**Work task**
Report every line of the listing below in which the string "desenvolvimento" appears.

◇ ◇ ◇ ◇ ◇

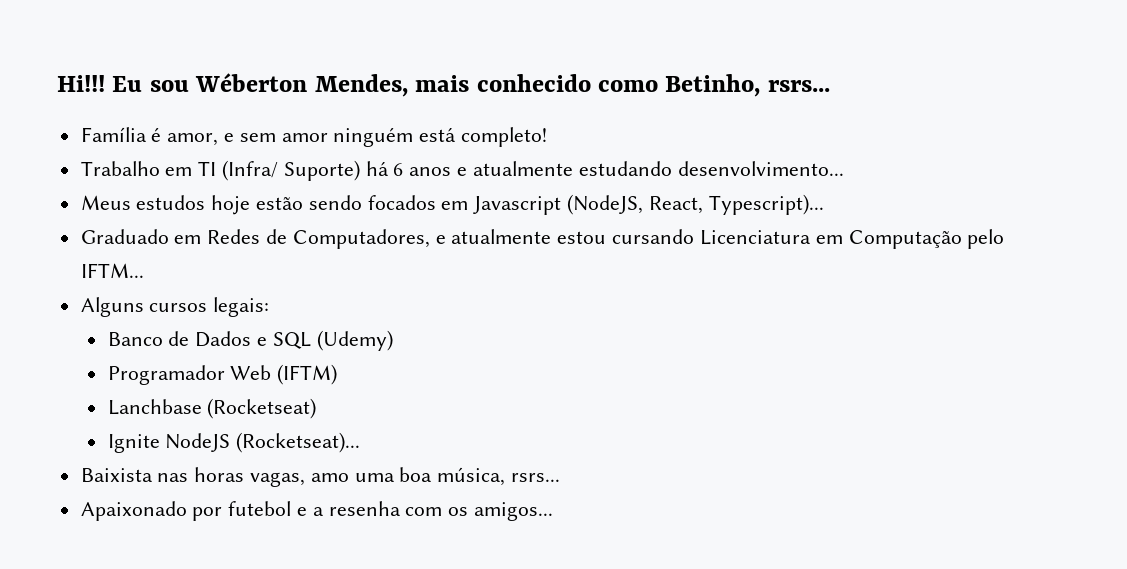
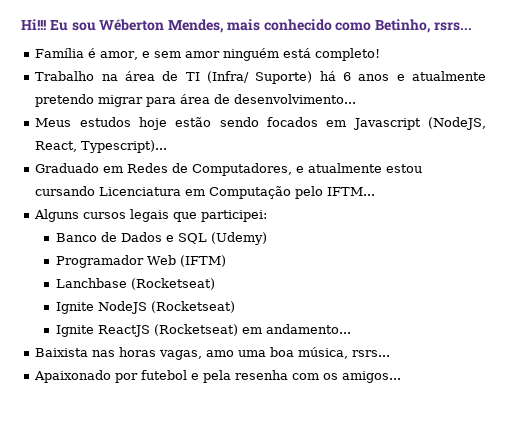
- Trabalho em TI (Infra/ Suporte) há 6 anos e atualmente estudando desenvolvimento...
+ Trabalho na área de TI (Infra/ Suporte) há 6 anos e atualmente pretendo migrar para área de desenvolvimento...
- Alguns cursos legais:
+ Alguns cursos legais que participei:
- Ignite NodeJS (Rocketseat)...
+ Ignite NodeJS (Rocketseat)
+ Ignite ReactJS (Rocketseat) em andamento...
- Apaixonado por futebol e a resenha com os amigos...
+ Apaixonado por futebol e pela resenha com os amigos...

◇ ◇ ◇ ◇ ◇

**Completed task**
- Trabalho em TI (Infra/ Suporte) há 6 anos e atualmente estudando desenvolvimento...
+ Trabalho na área de TI (Infra/ Suporte) há 6 anos e atualmente pretendo migrar para área de desenvolvimento...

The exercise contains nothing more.